Am 8. April 2005 erhielt ich dann ein Schreiben des Bischofs, indem mir folgendes mitgeteilt wurde: "..wegen Ihrer hartnäckigen Weigerung, die volle Übereinstimmung mit der Lehre der Kirche wiederherzustellen, sehe ich mich gezwungen, Ihnen hiermit die Bevollmächtigung zur Erteilung Katholischen Religionsunterrichts... ' zu entziehen." Der Antrag auf Rücknahme des Dekrets (den ich am 14.4.2005 stellte) wurde vom Bischof ohne weitere Begründung abgelehnt.

Zurzeit wird meine Beschwerde gemäß can. 1737 CIC in Rom geprüft.

In einem Artikel in der MZ vom 13.5.2005 wird behauptet, dass die Missio Kommission entschieden hätte mir solle die Missio entzogen werden. Laut Aussage des Offizials hat die Missio Kommission gar nicht das Recht dieses zu entscheiden. Das Gremium kann lediglich ein Votum abgeben. Die Mehrheit der Mitglieder der Kommission war der Meinung, dass es nicht nötig sei, mir die Missio zu entziehen.

Der Bischof, der trotz mehrmaliger höflicher Bitten nie mit mir sprach, entschied anders.

Bei vielen Gesprächen in den letzten Tagen und Wochen mit vielen Leuten, vor allem auch Leuten, die "Wir sind Kirche" nicht angehören, wurde mir immer wieder gesagt, das kann doch alles nicht wahr sein. Und doch ist es so.

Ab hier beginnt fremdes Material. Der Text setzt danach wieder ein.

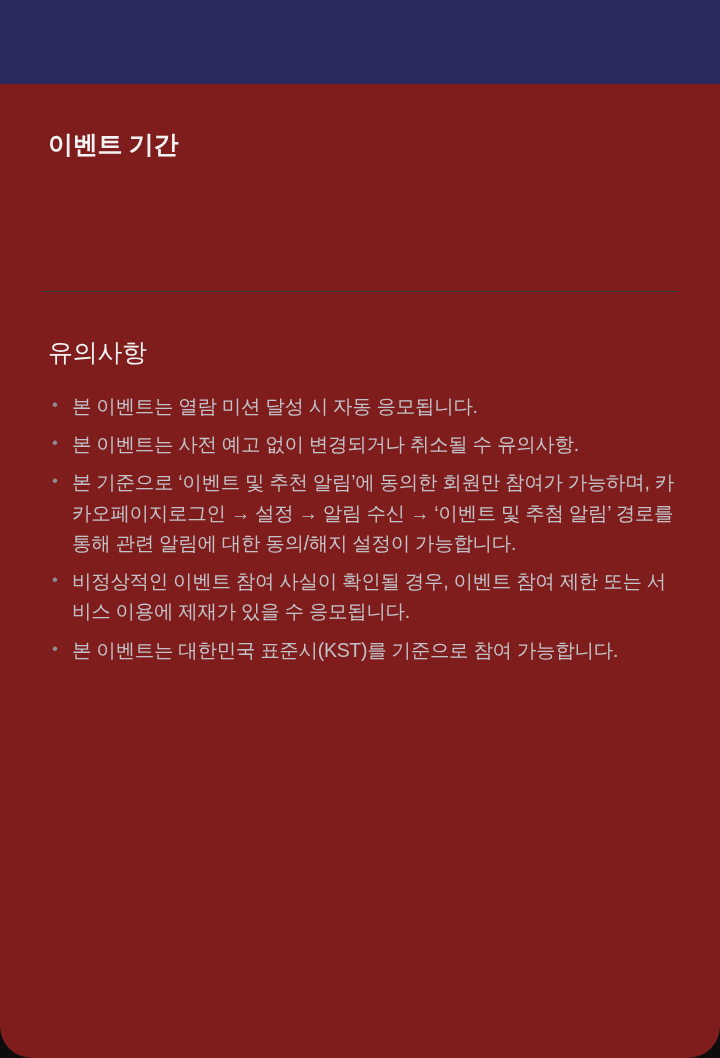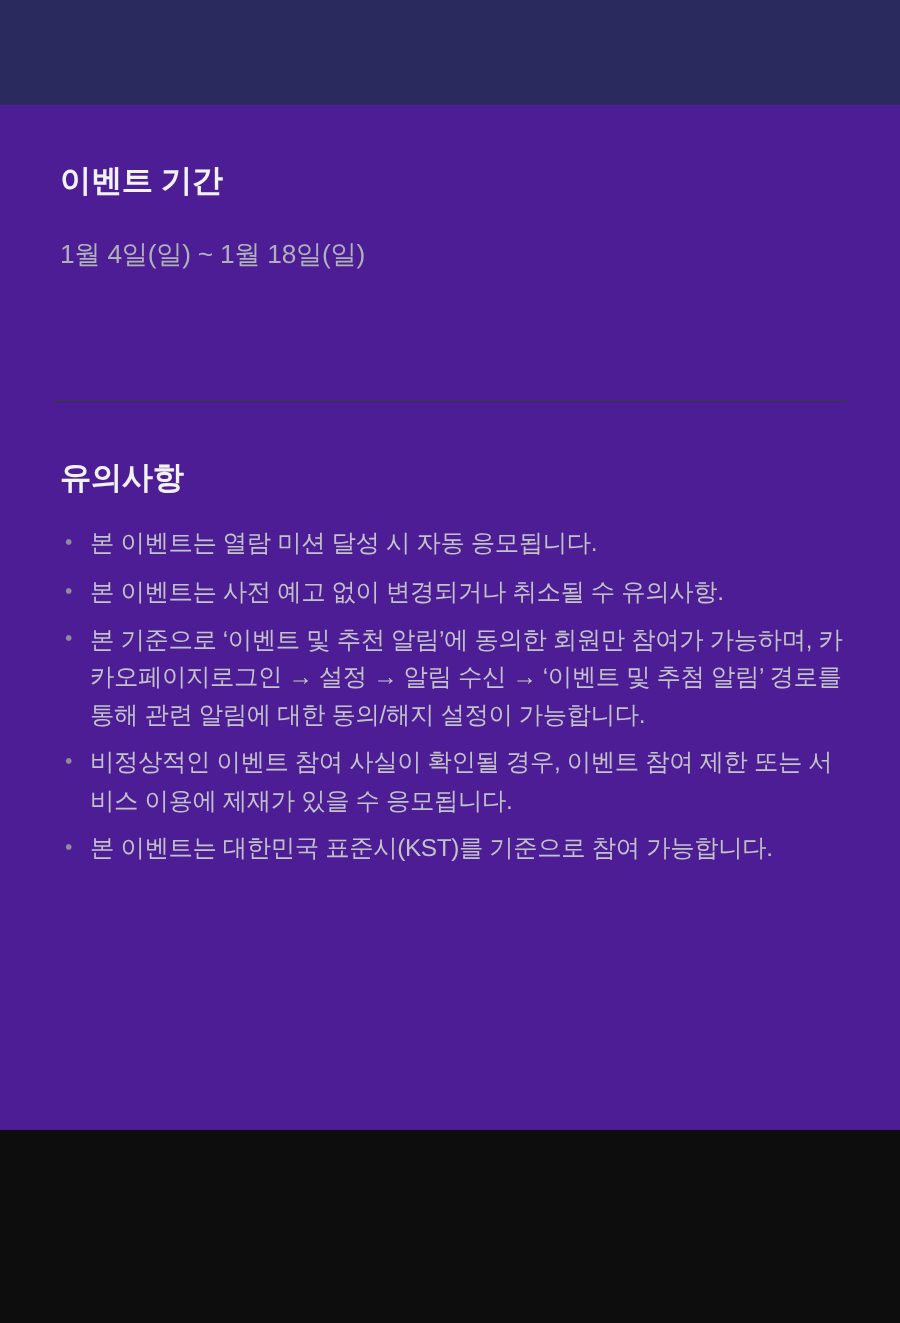--- a/index.html
+++ b/index.html
@@ -17,9 +17,10 @@
   .screen {
     position: relative;
     width: 720px;
-    height: 904px;
-    background: #4c1d95;
+    height: 1058px;
+    background: #7f1d1d;
     box-sizing: border-box;
+    border-radius: 32px;
   }
   .hero-banner {
     width: 720px;

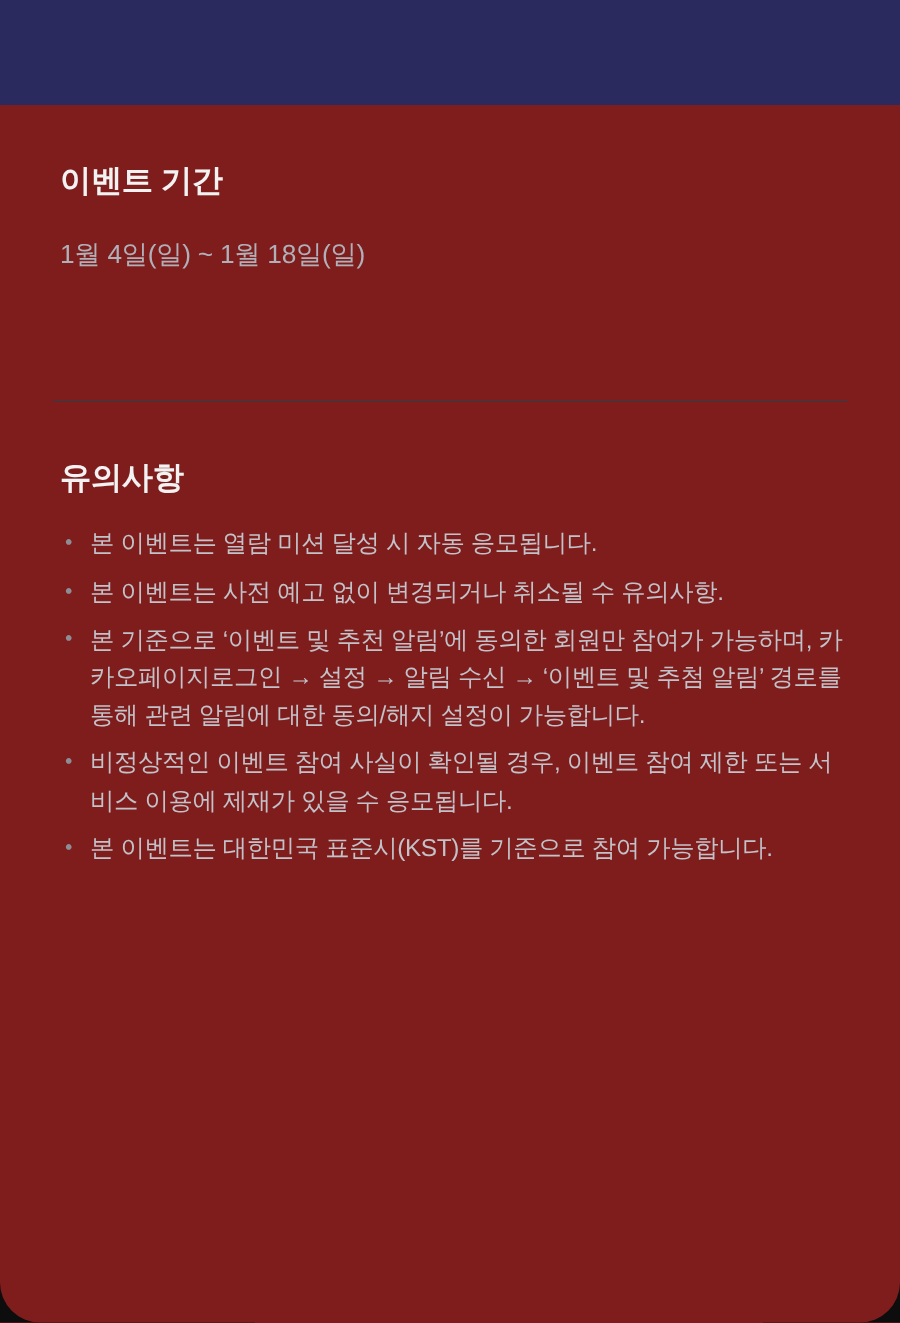--- a/index.html
+++ b/index.html
@@ -100,7 +100,6 @@
 
     <div class="section-block">
       <h2 class="section-title">이벤트 기간</h2>
-      <p class="section-value">1월 4일(일) ~ 1월 18일(일)</p>
     </div>
 
     <div class="section-block">

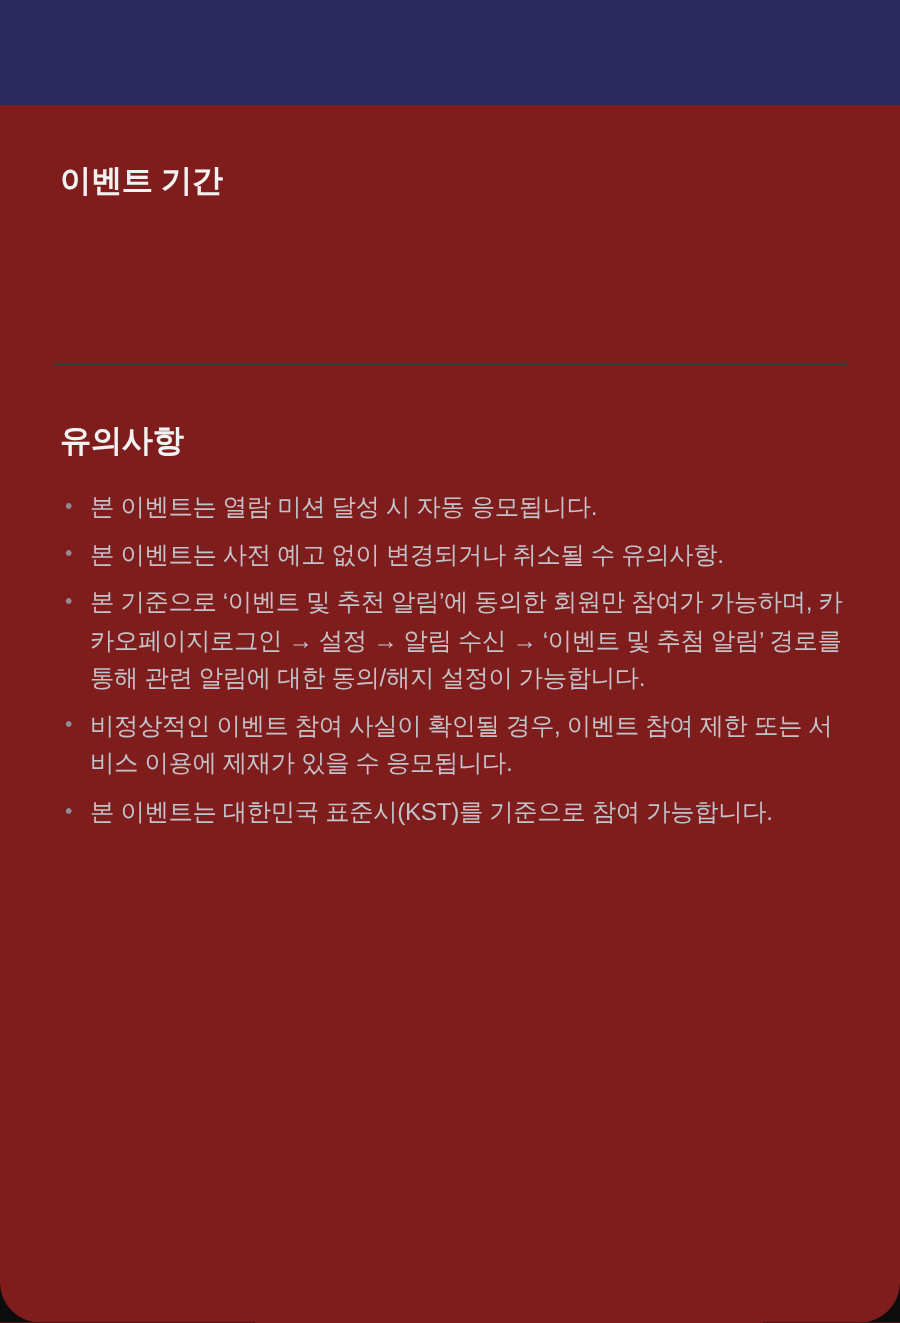--- a/index.html
+++ b/index.html
@@ -58,7 +58,7 @@
   }
   .notice-title {
     font-size: 25px;
-    font-weight: bold;
+    font-weight: normal;
     color: #f2f2f2;
     letter-spacing: -0.3px;
     margin: 0 0 22px 6px;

In unserer Kirche hat es immer wieder Veränderungen (Reformen) gegeben. "Nur wer sich ändert, bleibt sich treu", sagte Herbert Haag einmal ganz richtig. Nur weil man sich für Reformen einsetzt, die von einem großen Teil der Katholiken befürwortet werden, kann doch kein Grund sein, mir die Missio zu entziehen. In der Presse wird dann sinngemäß gesagt. Es ist doch nicht so schlimm, denn der Herr Winkler bleibt ja Berufsschullehrer und hat so sein Auskommen. Der Mensch Paul Winkler interessiert den Bischof nicht.

Zuletzt möchte ich mich bei allen bedanken die in dieser nicht einfachen Zeit zu mir stehen.

Vor allem bedanke ich mich bei meinem Fachbetreuer und Freund Siegfried Seh «veiger, der trotz vieler Unannehmlichkeiten zu mir steht und für mich eintritt.